Ted Bundy had courtroom groupies. Jeffrey Dahmer and Richard Ramirez were sent love letters in prison. Now, in the age of social media, thousands like, share, and thirst in the comments over stylized fan edits of serial killers. There’s a term for this psychological phenomenon: hybristophilia.
A new study has found a connection between young women’s engagement with this type of TikTok content and their sexual attraction to criminals.
Those who liked or repeatedly watched clips glorifying notorious serial killers, such as Bundy and Dahmer, or fictional villains, like Joe Goldberg from Netflix’s You, scored higher for hybristophilia than those who scrolled past such content, according to the peer-reviewed research published in the journal Deviant Behavior, the only journal that specifically and exclusively addresses social deviance.

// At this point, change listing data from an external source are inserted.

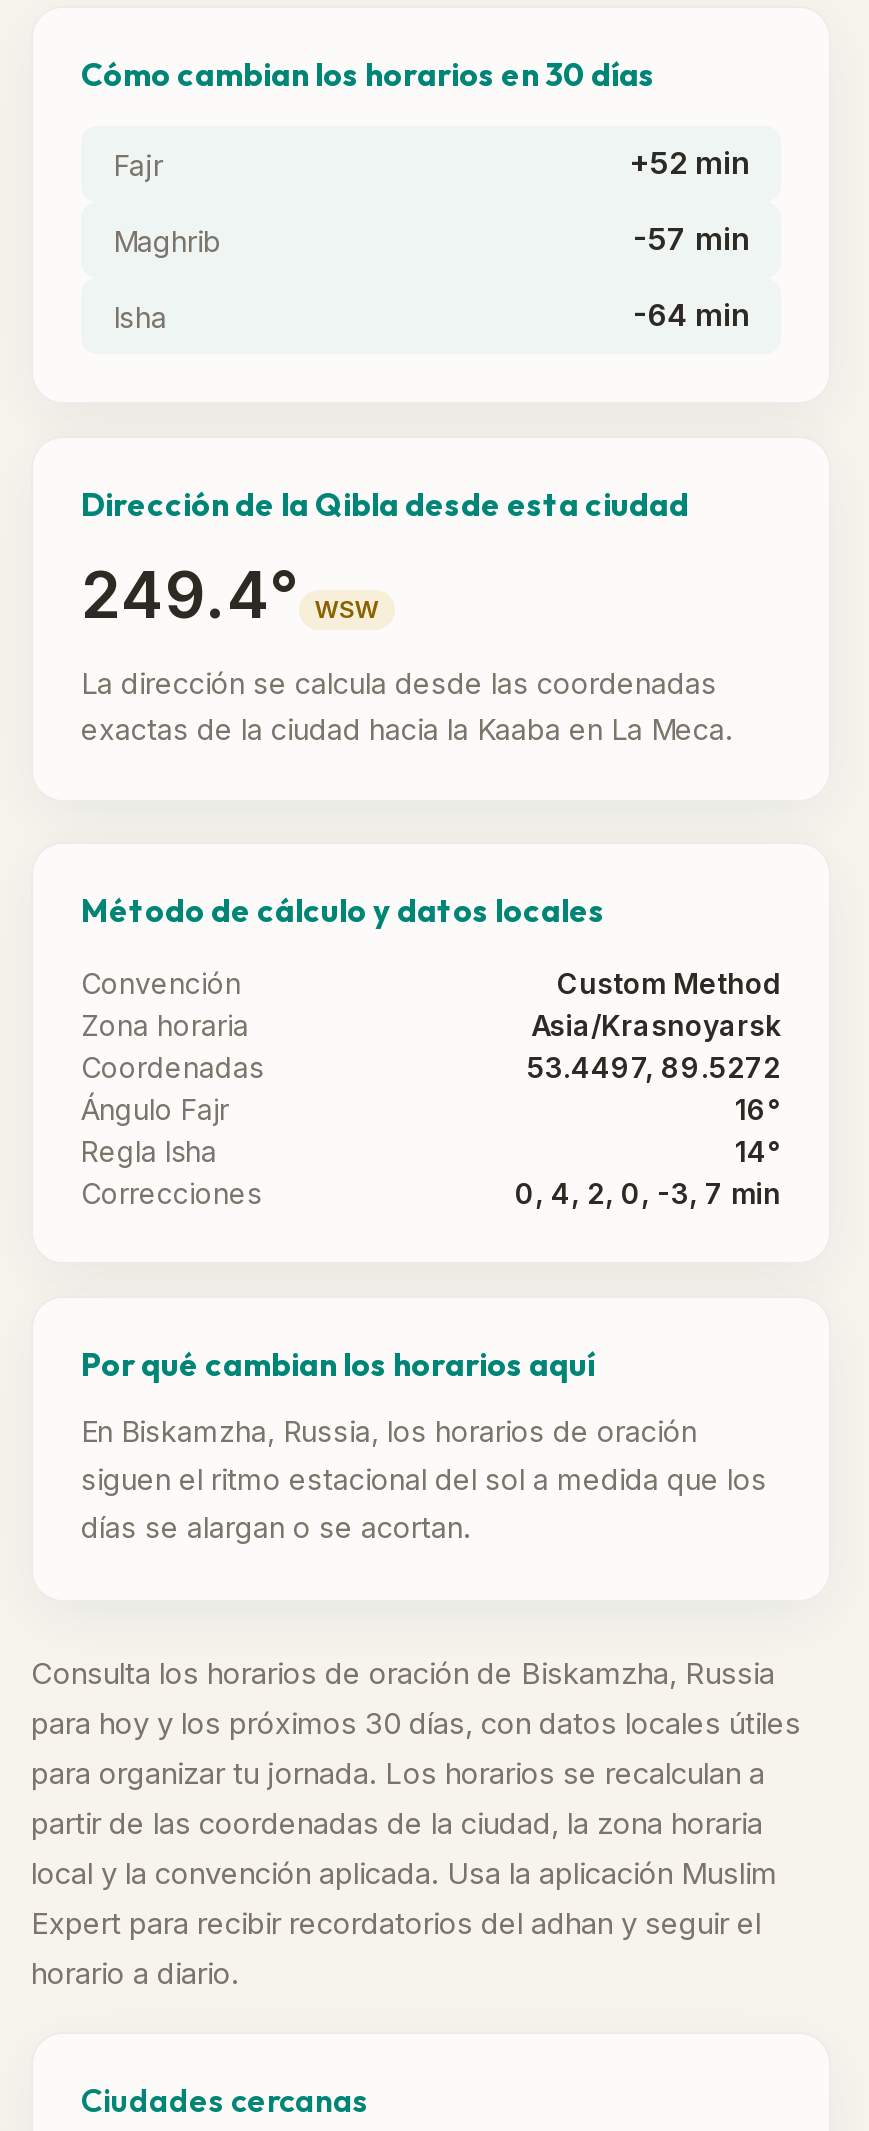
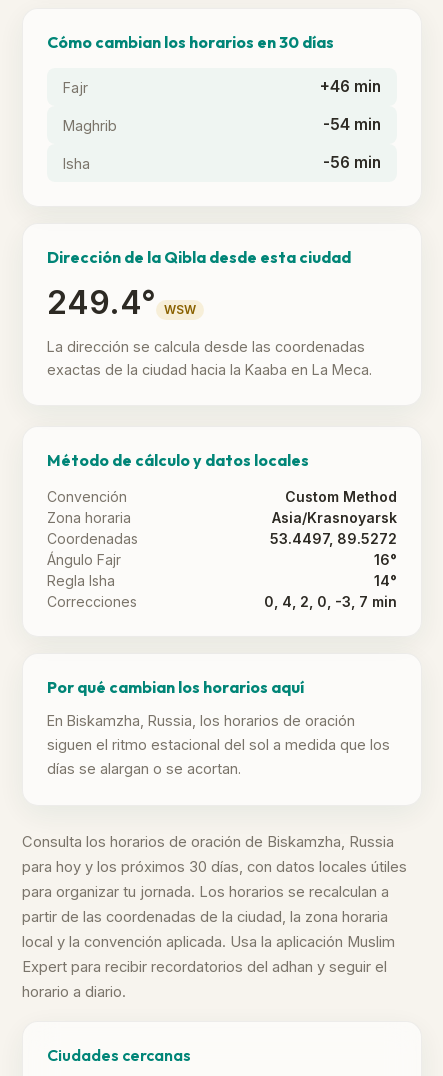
- +52 min
+ +46 min

- -57 min
+ -54 min

- -64 min
+ -56 min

The findings also indicate that personality traits like Machiavellianism and psychopathy are strong predictors of these tendencies.
Previous research on hybristophilia often focused on women already in relationships with convicted offenders. Instead, researchers at the University of Huddersfield in England aimed to explore how this attraction emerges in younger generations, particularly through social media platforms like TikTok.
The study analyzed 66 TikToks and 91 comments posted between 2020 and 2024, then surveyed nearly 100 female TikTok users ages 18 to 27, measuring hybristophilia levels, empathy, and dark personality traits.
As seen in the recent reaction to UnitedHealthcare CEO killer Luigi Mangione, who has been obsessively idolized online and sent fan mail in prison, the halo effect can play in these killers’ favor.
Conventionally attractive offenders like Mangione often have their crimes minimized, while researchers found comments like “Daddy” or “Smash” commonly used in reference to notorious serial killers.
Some users even expressed what the study called a victim fantasy, with 7.6% of participants admitting to having sexual fantasies about “conventionally attractive” offenders like Bundy.
In their research, the study’s authors found violent behaviors were often romanticized, recast as crimes of loyalty or passion. Some expressed the belief that love could reform the killers, a theme the researchers called “I Can Fix Him.”
In some cases, social media users conflated the serial killers with their Hollywood counterparts, a phenomenon known as actor-offender transference. An attraction to actors like Zac Efron and Evan Peters, who played Bundy and Dahmer on-screen, then spilled over into an attraction to the real-life killers.
For those concerned that innocently scrolling social media will suddenly have you fantasizing about serial killers, don’t fear.
The study found that exposure to content romanticizing offenders on a social media feed did not by itself predict an attraction to criminals. Only when users engaged in the content by watching, commenting, or otherwise interacting, did a link present itself.